EPM advirtió sobre posibles riesgos para el sistema eléctrico ante la probabilidad del fenómeno de El Niño
El Grupo EPM informó que el fenómeno de El Niño presenta una probabilidad superior al 90 % de desarrollarse durante el segundo semestre de 2026 y advirtió que, aunque no existe un racionamiento decretado, el país enfrenta condiciones que podrían aumentar la presión sobre el sistema eléctrico nacional.
Empresas Públicas de Medellín (EPM) explicó por medio de un comunicado que, de acuerdo con información del IDEAM y la National Oceanic and Atmospheric Administration (NOAA) las probabilidades de que se consoliden condiciones asociadas al fenómeno de El Niño aumentaron durante los últimos meses.
Sobre el tema, se explicó que los pronósticos indicaron que el evento podría alcanzar su mayor intensidad entre diciembre de este año y febrero del próximo año. Por lo anterior EPM explicó que este fenómeno climático estaba relacionado con el calentamiento anormal de una zona del océano Pacífico y puede generar una reducción en la cantidad y frecuencia de las lluvias en varias regiones del país.

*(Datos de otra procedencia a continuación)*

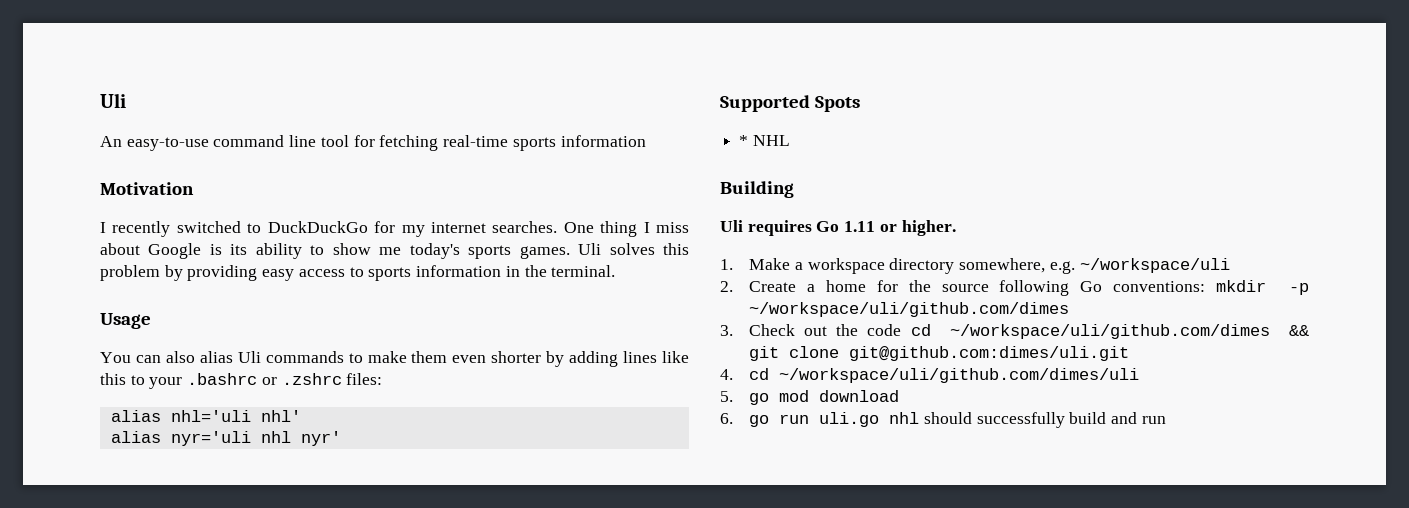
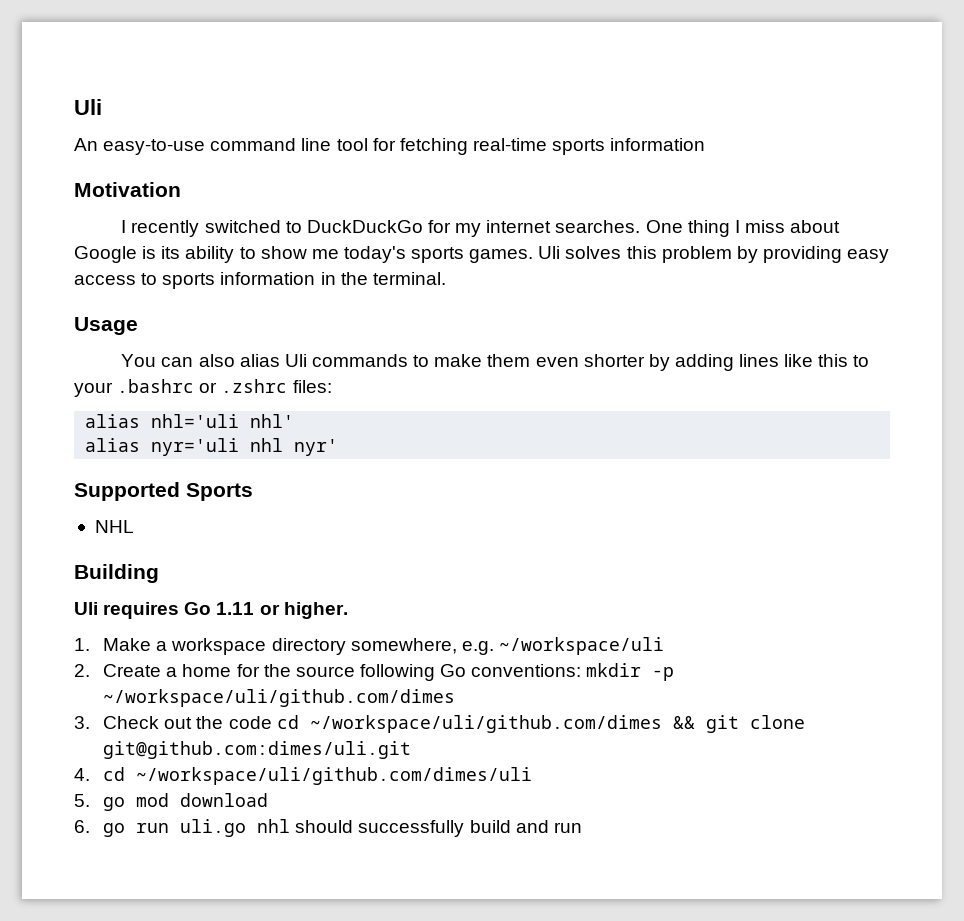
[814,96,860,112] [739,135,749,146] Spots // * -> [186,483,253,501] Sports //

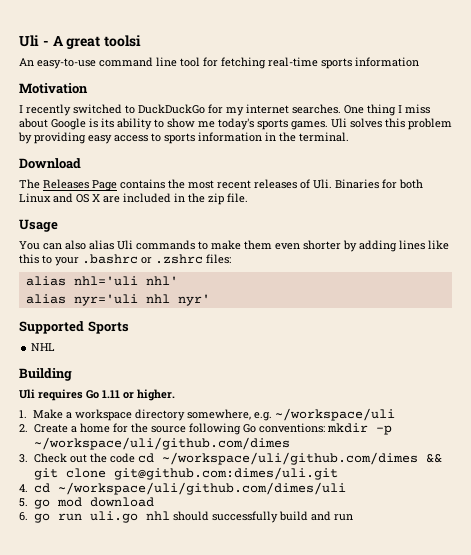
[74,99,102,115] Uli -> [19,35,142,49] Uli - A great toolsi
(446, 278) none -> [19,158,81,169] [19,179,423,191] [19,193,248,205] // Download // The Releases Page contains the most recent releases of Uli. Binaries for both Linux and OS X are included in the zip file.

Según los escenarios analizados, El Niño podría extenderse hasta el primer trimestre de 2027 y coincidir con una de las temporadas más secas del año en Colombia. EPM señaló que el sistema eléctrico colombiano enfrenta un escenario de presión asociado a factores estructurales que se han acumulado durante los últimos años.
Entre ellos destacó el incremento sostenido de la demanda de energía. Acerca del tema, la compañía indicó que en el mes de mayo Colombia registró el consumo diario más alto de su historia, con 261 gigavatios hora por día, una cifra superior a la proyectada en las subastas de energía más recientes.

A este panorama se sumó la disminución de la autonomía de los embalses del país. Mientras hace dos décadas podían respaldar la demanda durante 89 días consecutivos en épocas de sequía, en los últimos años ese indicador se ha reducido a 61 días.
Además, EPM señaló retrasos en proyectos de generación y transmisión eléctrica, así como el ingreso parcial de nuevas fuentes energéticas previstas para fortalecer la oferta nacional. Frente a la posibilidad de cortes programados de energía, la compañía aclaró que no existía un racionamiento anunciado ni una decisión tomada en ese sentido.
Sin embargo, explicó que podrían surgir escenarios de riesgo si coinciden factores como una sequía severa, un aumento sostenido de la demanda, bajos niveles de almacenamiento de agua en los embalses y limitaciones en la generación térmica necesaria para respaldar el sistema.
Por esa razón, EPM afirmó que trabajaba junto con el sector energético para adoptar medidas preventivas orientadas a reducir los riesgos y fortalecer la confiabilidad del servicio. La empresa informó que al 30 de mayo sus embalses registraban un nivel agregado de almacenamiento del 80,3 %, superior al promedio nacional del sistema, ubicado en 64,8 %. “Contar con el mayor volumen de embalse posible en Ituango es clave en momentos de sequía. En términos sencillos: el embalse funciona como una gran pila de agua. Entre más agua almacenada, más días podemos generar electricidad sin depender de las lluvias”, se mencionó desde Empresas Públicas.

Por otra parte, añadieron que esa energía adicional equivalía a tener disponible una planta térmica de 130 MW funcionando de forma continua, suficiente para abastecer una ciudad como Medellín durante 15 días. “En épocas de El Niño, cada día de generación adicional cuenta”, se lee.
Igualmente, la compañía indicó que aumentar la capacidad de almacenamiento en el embalse permitiría contar con más días de generación de energía durante periodos de escasez de lluvias, fortaleciendo así la estabilidad del sistema eléctrico nacional.
Dentro de las acciones propuestas, EPM solicitó al Gobierno Nacional y a los organismos reguladores acelerar decisiones relacionadas con el sector energético, actualizar la normatividad sobre racionamiento, garantizar el pago de obligaciones pendientes con las empresas del sector e impulsar mecanismos que incentiven el ahorro voluntario de energía.

La compañía también aseguró que contaba con protocolos definidos para atender eventuales contingencias, incluyendo esquemas de desconexión rotativa que priorizarían servicios esenciales como hospitales, acueductos, centros de emergencia y hogares geriátricos, en caso de que fuera necesario implementar medidas extraordinarias.